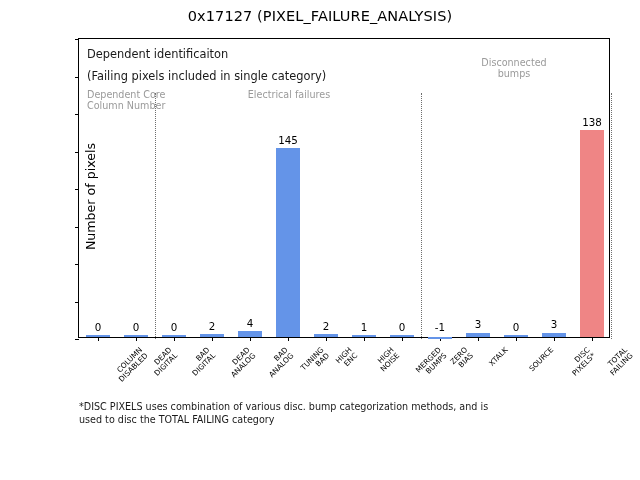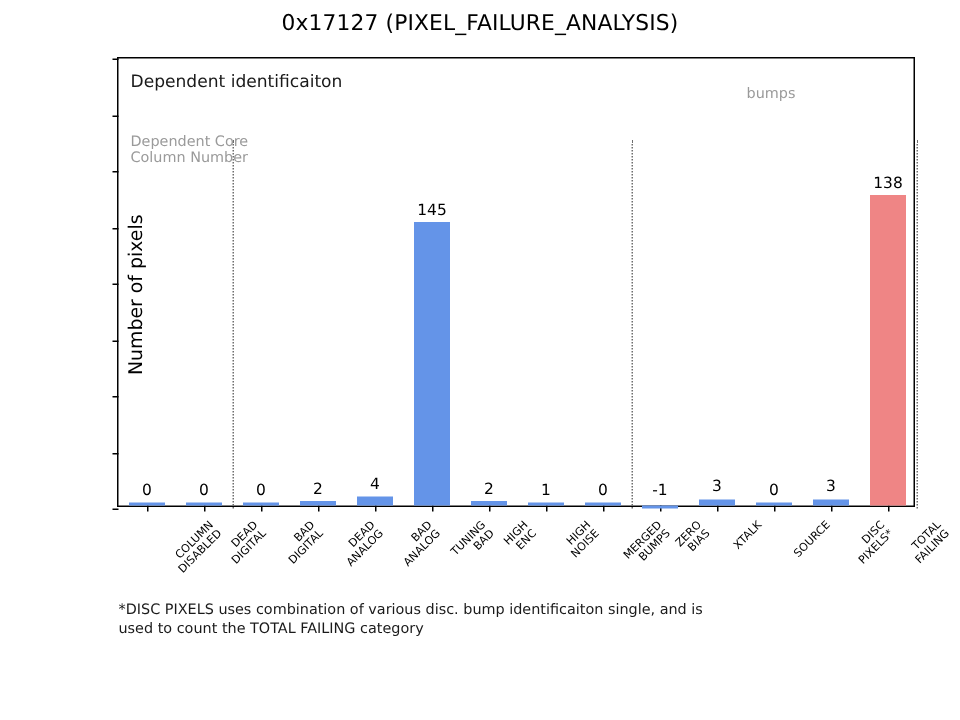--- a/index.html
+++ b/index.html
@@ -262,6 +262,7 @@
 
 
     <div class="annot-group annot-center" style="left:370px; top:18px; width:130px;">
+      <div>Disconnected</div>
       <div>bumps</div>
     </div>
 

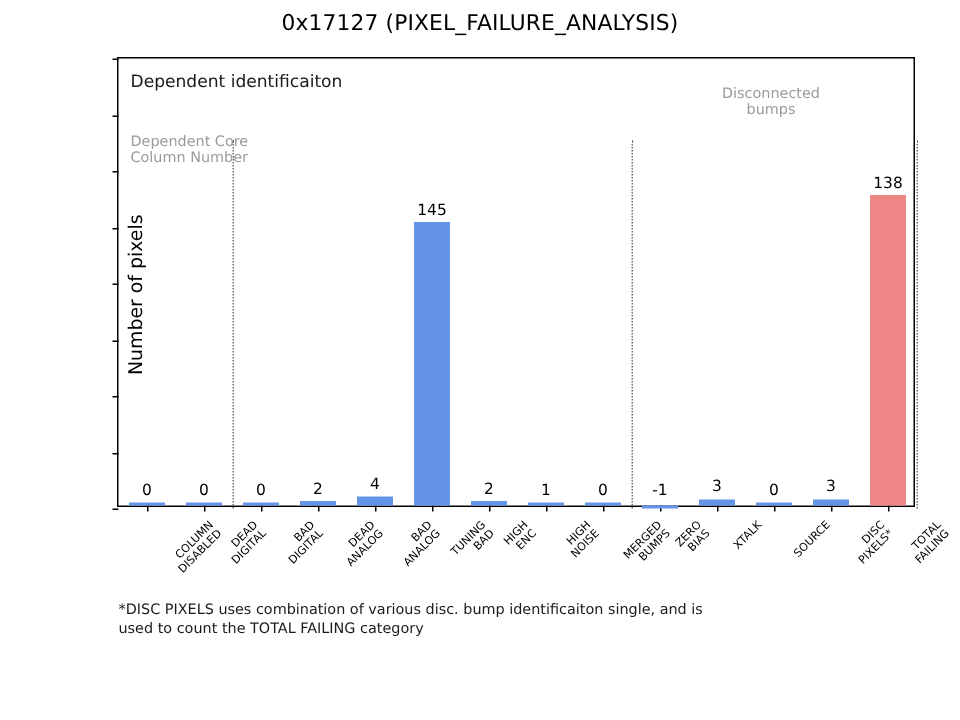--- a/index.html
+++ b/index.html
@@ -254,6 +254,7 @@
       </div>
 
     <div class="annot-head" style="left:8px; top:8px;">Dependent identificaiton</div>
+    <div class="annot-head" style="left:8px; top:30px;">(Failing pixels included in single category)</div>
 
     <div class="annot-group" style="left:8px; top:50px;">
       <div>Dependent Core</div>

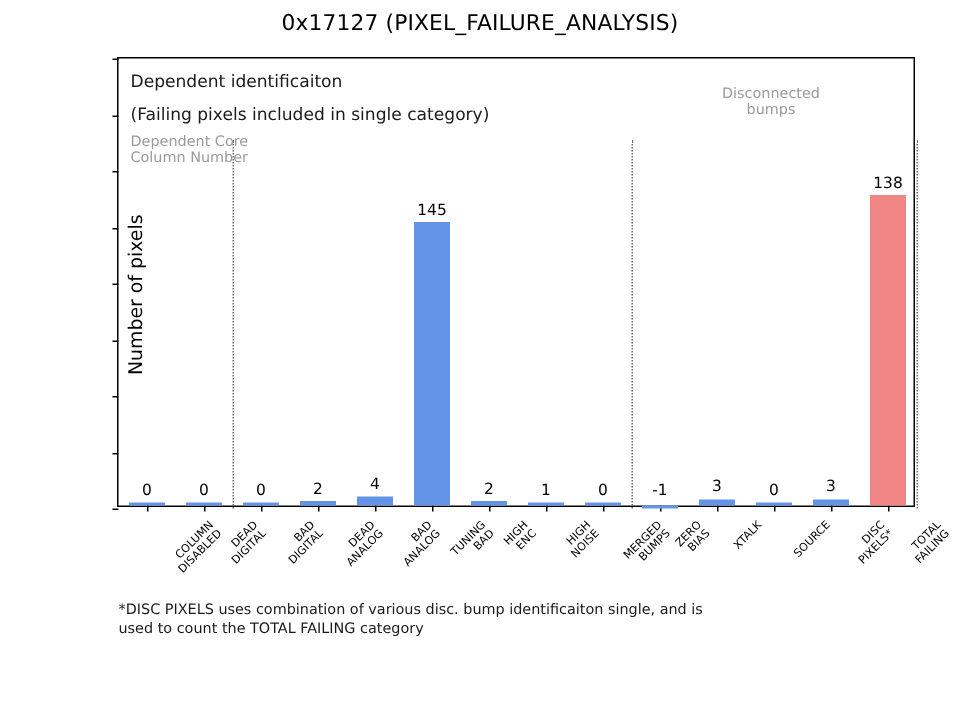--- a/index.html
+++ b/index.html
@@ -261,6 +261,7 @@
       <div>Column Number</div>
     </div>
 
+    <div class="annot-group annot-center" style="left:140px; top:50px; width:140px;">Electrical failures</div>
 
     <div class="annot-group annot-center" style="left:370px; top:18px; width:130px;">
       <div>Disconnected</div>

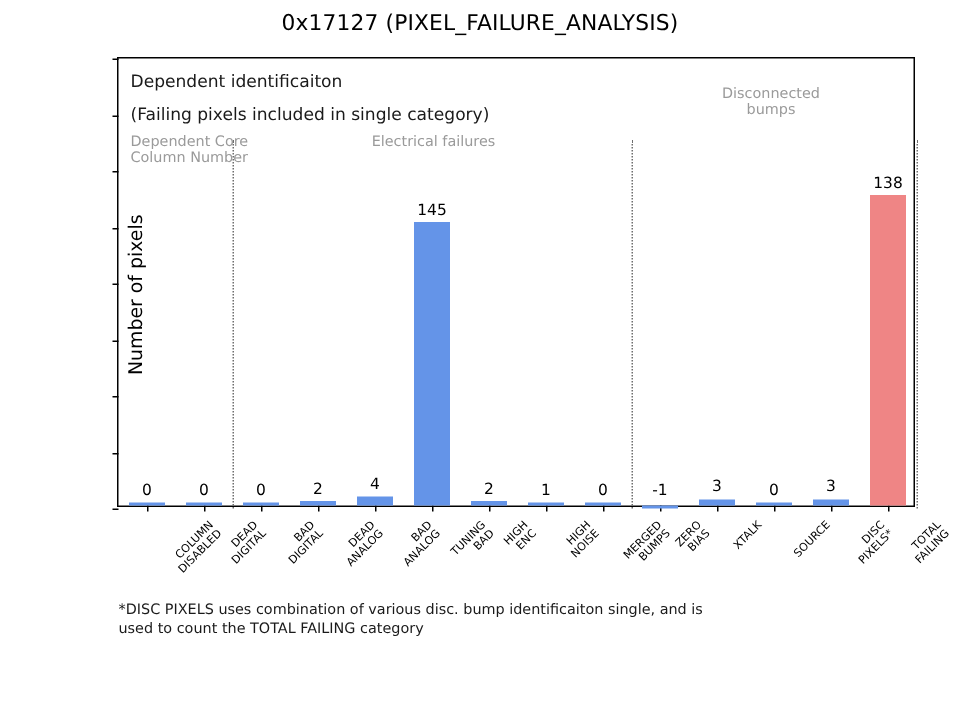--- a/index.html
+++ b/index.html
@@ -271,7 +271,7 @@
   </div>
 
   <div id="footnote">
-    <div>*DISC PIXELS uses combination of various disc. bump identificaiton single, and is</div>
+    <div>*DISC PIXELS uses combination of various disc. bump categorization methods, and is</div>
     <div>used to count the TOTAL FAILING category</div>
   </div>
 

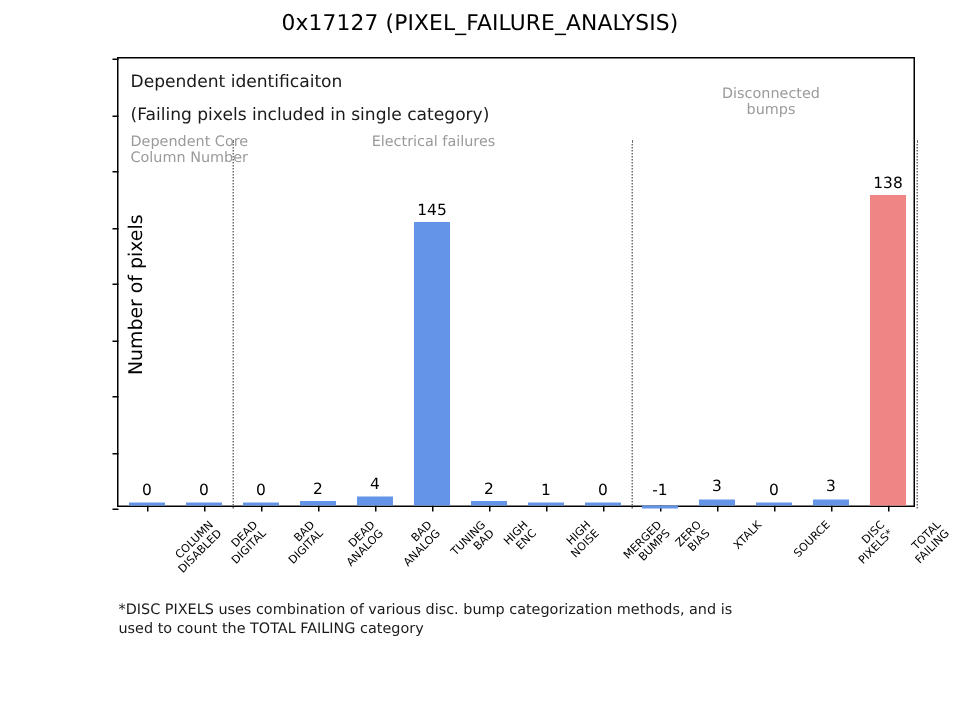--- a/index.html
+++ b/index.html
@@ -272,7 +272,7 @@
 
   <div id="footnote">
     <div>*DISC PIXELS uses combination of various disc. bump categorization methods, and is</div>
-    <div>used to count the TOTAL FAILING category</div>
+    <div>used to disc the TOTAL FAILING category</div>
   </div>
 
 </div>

+ + + + +

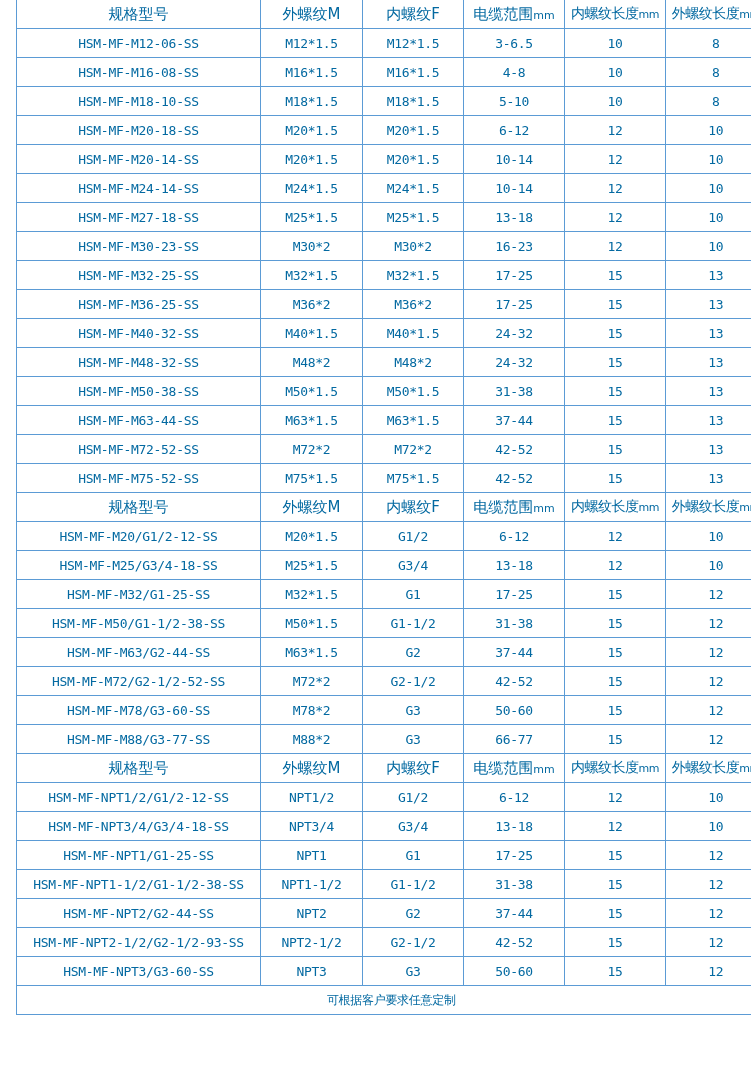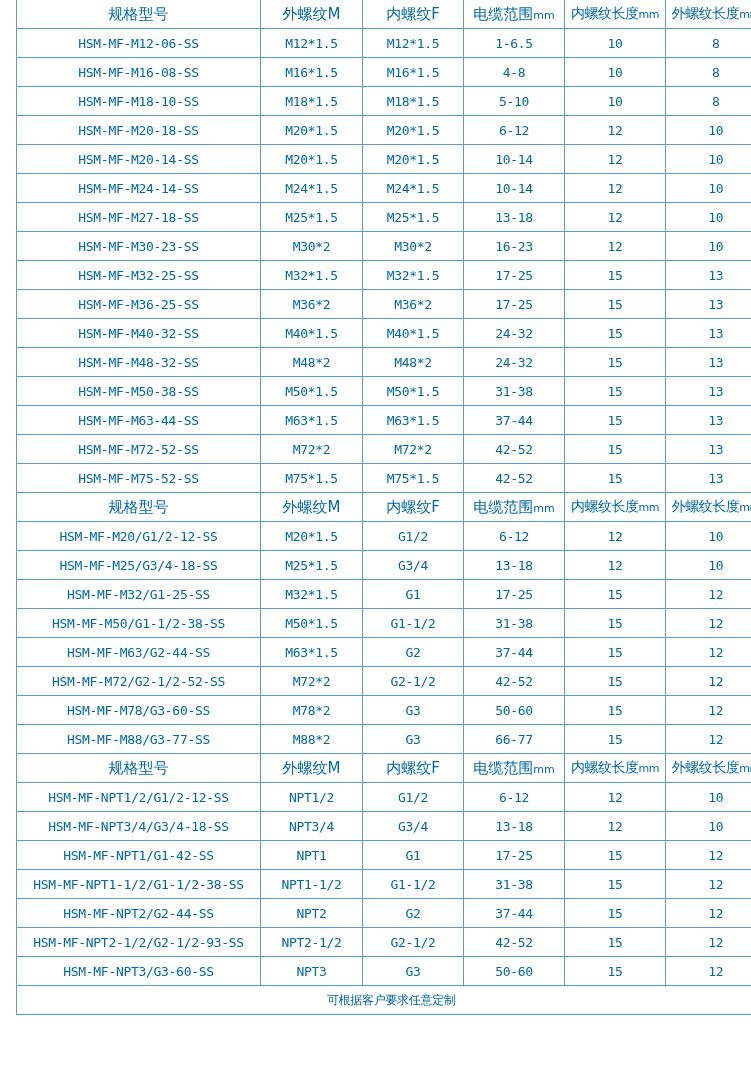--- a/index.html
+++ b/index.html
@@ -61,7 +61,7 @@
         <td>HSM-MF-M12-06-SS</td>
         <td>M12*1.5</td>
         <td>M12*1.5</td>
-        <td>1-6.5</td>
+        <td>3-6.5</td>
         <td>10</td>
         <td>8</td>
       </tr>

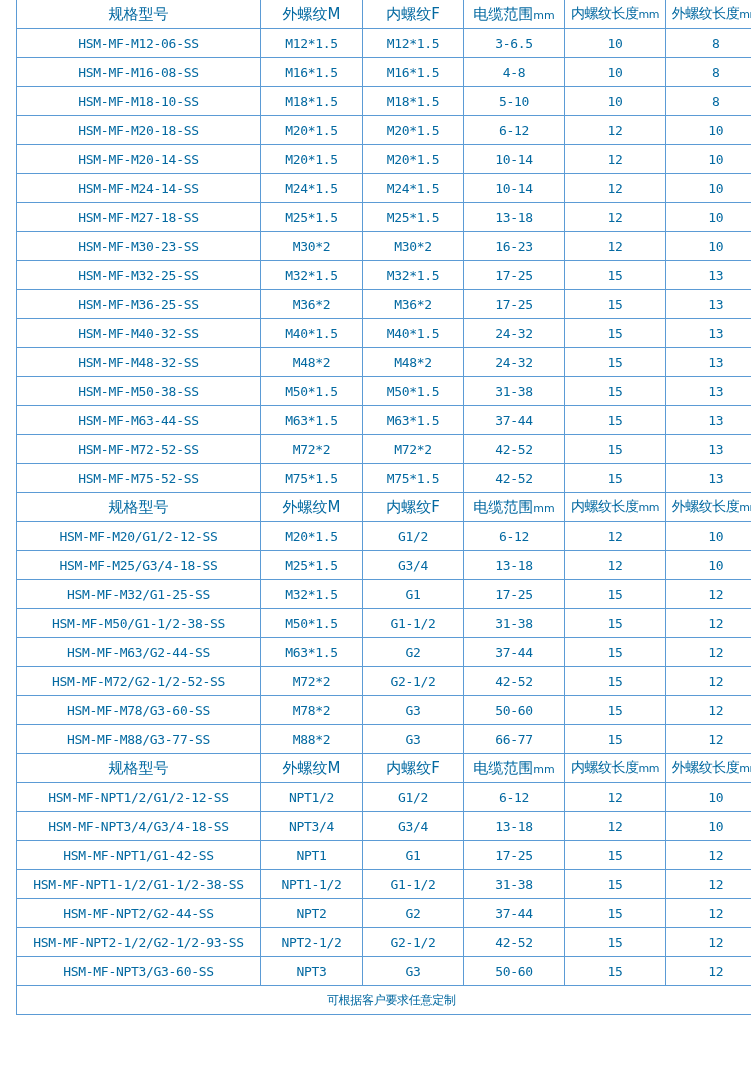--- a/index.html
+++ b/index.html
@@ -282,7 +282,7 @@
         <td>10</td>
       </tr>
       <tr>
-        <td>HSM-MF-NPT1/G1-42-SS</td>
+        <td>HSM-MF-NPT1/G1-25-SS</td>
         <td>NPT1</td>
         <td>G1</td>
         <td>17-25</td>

+ + + + +

* _EXERCISE DESCRIPTION_
From the data above, give the number of lines that hold "identificaiton", without anything else.

* _ANSWER TO THE EXERCISE_
2